(Change detection data)
- - - - -

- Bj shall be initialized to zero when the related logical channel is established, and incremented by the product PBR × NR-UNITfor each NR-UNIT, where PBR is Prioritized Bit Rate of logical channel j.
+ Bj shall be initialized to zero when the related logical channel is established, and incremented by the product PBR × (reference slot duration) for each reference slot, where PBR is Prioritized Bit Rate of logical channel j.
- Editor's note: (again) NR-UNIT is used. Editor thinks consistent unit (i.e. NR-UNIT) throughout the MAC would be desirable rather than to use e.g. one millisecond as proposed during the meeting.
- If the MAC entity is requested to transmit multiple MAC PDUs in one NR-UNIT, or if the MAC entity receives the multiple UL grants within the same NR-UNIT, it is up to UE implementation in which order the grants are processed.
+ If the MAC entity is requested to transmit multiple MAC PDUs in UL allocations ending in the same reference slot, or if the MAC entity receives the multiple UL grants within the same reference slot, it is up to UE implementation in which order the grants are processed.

- - - - -

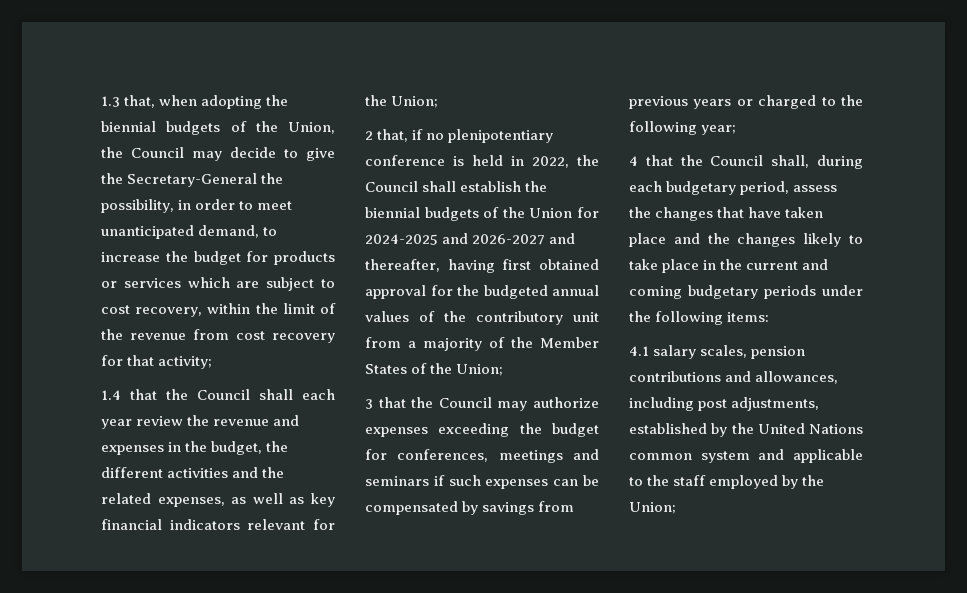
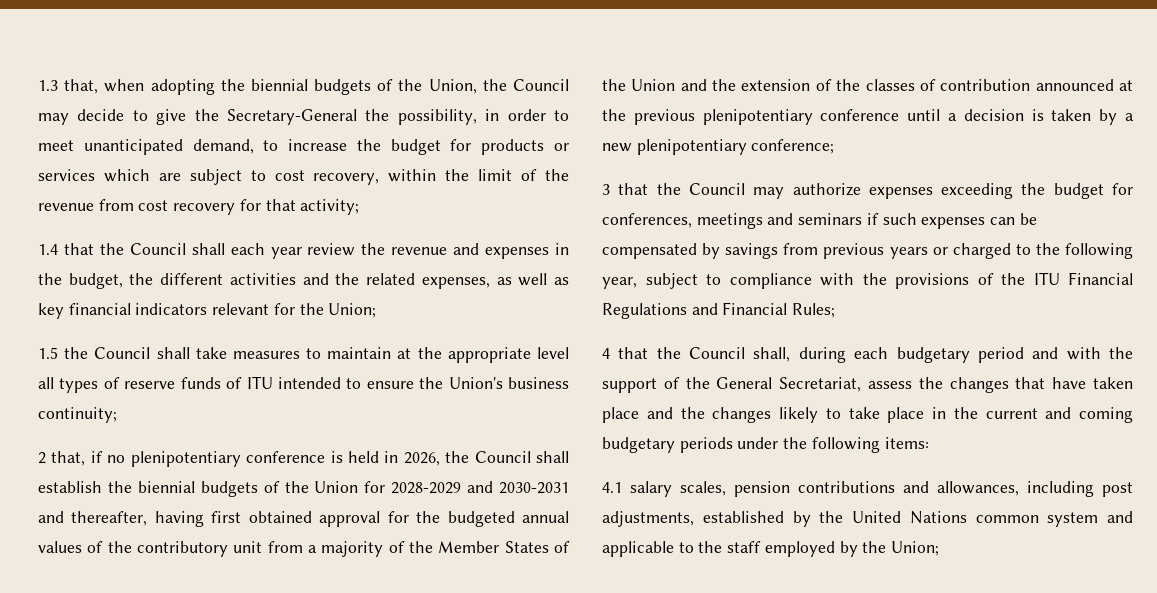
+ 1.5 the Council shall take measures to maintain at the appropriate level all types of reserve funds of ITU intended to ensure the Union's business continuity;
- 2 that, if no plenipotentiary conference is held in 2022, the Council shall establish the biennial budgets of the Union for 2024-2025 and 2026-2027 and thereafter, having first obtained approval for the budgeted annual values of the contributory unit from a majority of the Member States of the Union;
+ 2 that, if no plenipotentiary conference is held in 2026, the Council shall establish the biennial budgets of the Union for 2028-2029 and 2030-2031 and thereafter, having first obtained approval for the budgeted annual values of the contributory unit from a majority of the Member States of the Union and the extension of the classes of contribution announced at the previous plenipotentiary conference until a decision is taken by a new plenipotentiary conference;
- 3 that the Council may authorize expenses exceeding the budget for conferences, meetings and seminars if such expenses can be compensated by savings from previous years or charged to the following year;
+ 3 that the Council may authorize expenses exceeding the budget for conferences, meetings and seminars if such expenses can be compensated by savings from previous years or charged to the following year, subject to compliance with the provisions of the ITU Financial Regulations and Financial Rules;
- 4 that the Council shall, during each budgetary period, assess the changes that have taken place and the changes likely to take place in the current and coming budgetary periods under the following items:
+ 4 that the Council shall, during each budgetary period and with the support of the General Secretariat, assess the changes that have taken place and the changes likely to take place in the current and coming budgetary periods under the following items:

- - - - -

> WHAT NEEDS TO BE DONE
Your answer should consist solely of the lines above from the line with "- Bj shall be" to the line with "- Editor's note: (again)", both included, reproduced exactly.

> EXERCISE RESPONSE
- Bj shall be initialized to zero when the related logical channel is established, and incremented by the product PBR × NR-UNITfor each NR-UNIT, where PBR is Prioritized Bit Rate of logical channel j.
+ Bj shall be initialized to zero when the related logical channel is established, and incremented by the product PBR × (reference slot duration) for each reference slot, where PBR is Prioritized Bit Rate of logical channel j.
- Editor's note: (again) NR-UNIT is used. Editor thinks consistent unit (i.e. NR-UNIT) throughout the MAC would be desirable rather than to use e.g. one millisecond as proposed during the meeting.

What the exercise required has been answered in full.